This is from a company called Paper Tape Films based in LA. They specialize in extremely high-end wedding films. Yes, not your basic video. They’re wedding cinematographers. They film in 8 or 16mm and it is just so gorgeous and timeless. Film elevates everything it captures. It just does. This film is an encapsulation of the day, not a moment by moment, but I would trade a moment-by-moment video in a heartbeat to have something that looks like this instead. For a mere $3- to 8,000. 😉
Oh, but it’s beautiful! Check out the dog. Check out the moment when the groom goes through the white door. You’ll know what I mean. Lump in throat, and I don’t even know these people. So it starts off in New York City …..
Just watch.
(Okay. This is their main page. Look for the list of cities on the lower left. Click on the prompt next to “Denver/Aspen” and you’ll see a continuing list. Click on “New York” to see the one I’m talking about. Click on whichever ones you want, obviously, but I thought I was putting up a link to that particular one. It doesn’t seem to work that way. Believe me, I’ll be watching all of them!)
Beautiful, no?
Wow.
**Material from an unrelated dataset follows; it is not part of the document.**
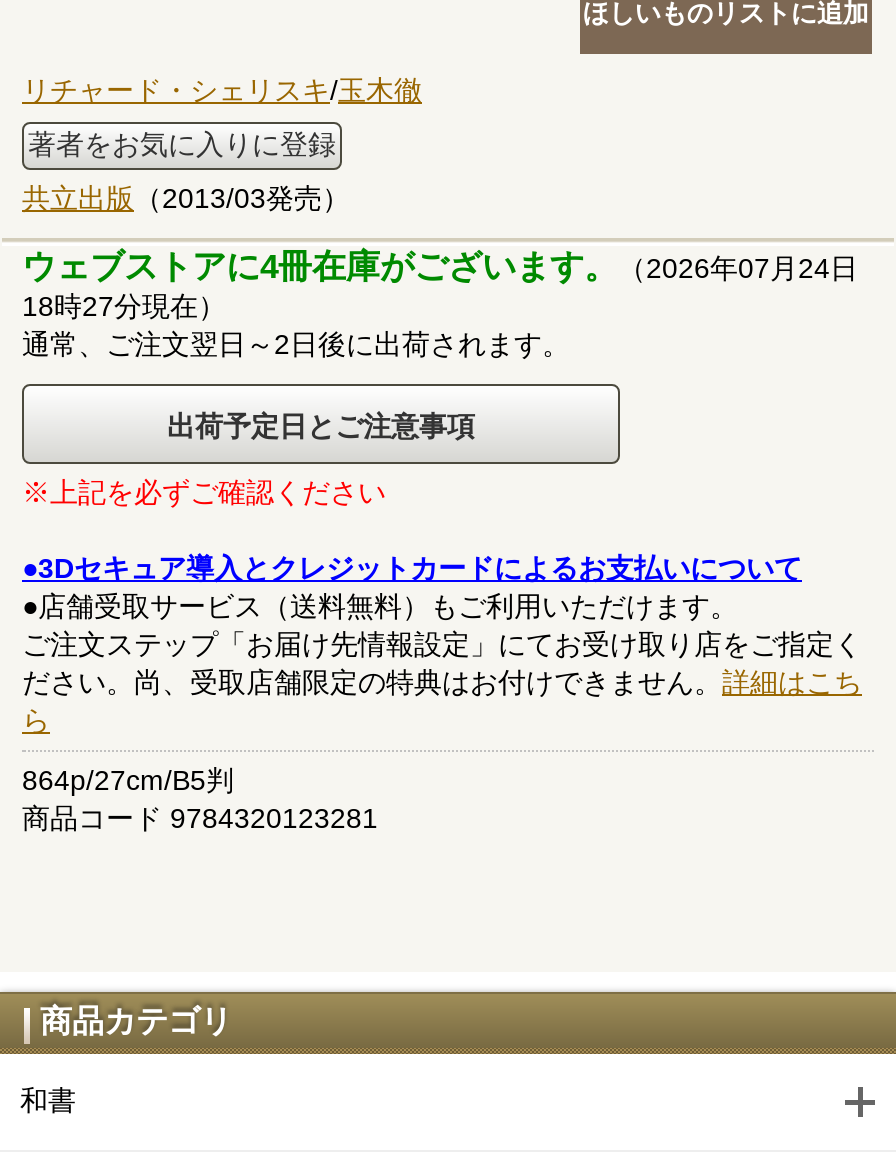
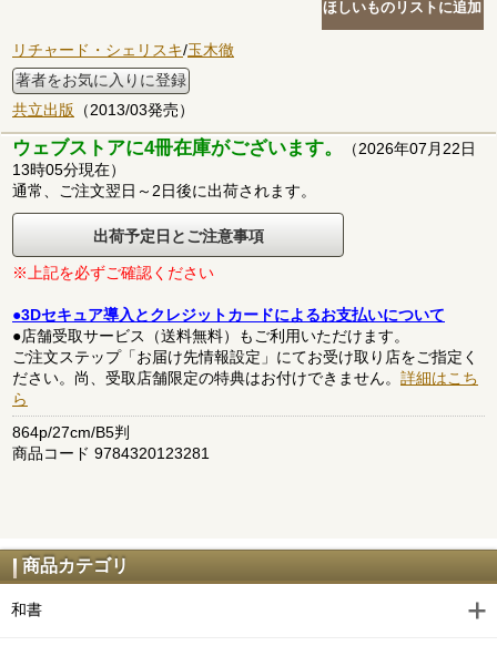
[22,248,858,286] ウェブストアに4冊在庫がございます。（2026年07月24日 -> [12,137,476,158] ウェブストアに4冊在庫がございます。（2026年07月22日
[22,290,226,322] 18時27分現在） -> [12,160,125,178] 13時05分現在）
Those are impressive.
I think the thing I like about them is that the way they’re filmed, they have more the quality of a memory – the sort of bits-and-pieces of detail, the dreamlike quality. Not as much the “documentary” feel that a lot of filmed records of events have.
ricki — Exactly. It’s dreamlike, the way it’s filmed and edited. But that’s the difference between film and video. One’s an organic/chemical process and one is an electronic process. I mean, to break them down to their elements. MB works in video production — shooting, editing, etc. — and one of the things he does is transfers of old 8 and 16mm film to DVD (he’s taught me how to do it, too). And I love looking at those. You know, everyone’s old family films. Life just looks better on film. It’s softer and warmer and dreamier. Almost kinder, somehow.
It sounds sterile, perhaps, to describe it this way, but it’s that chemical reaction that gives film its visual warmth. Just in its very essence, it’s more human. Which is cool, I think.
Wow! Thanks for posting that….
Those are absolutely gorgeous… but I hesitate to show them to my Ladybug. Oh, she’d love them of course, but these films make our video look like it was shot in crayon. I wanna do-over!
NF — I know what you mean! I still have sleepless nights over my wedding hair.
I finally had the chance to see some of these. Uh, who needs a reception when we could have one of those, right? I need to start saving up for one of those pronto.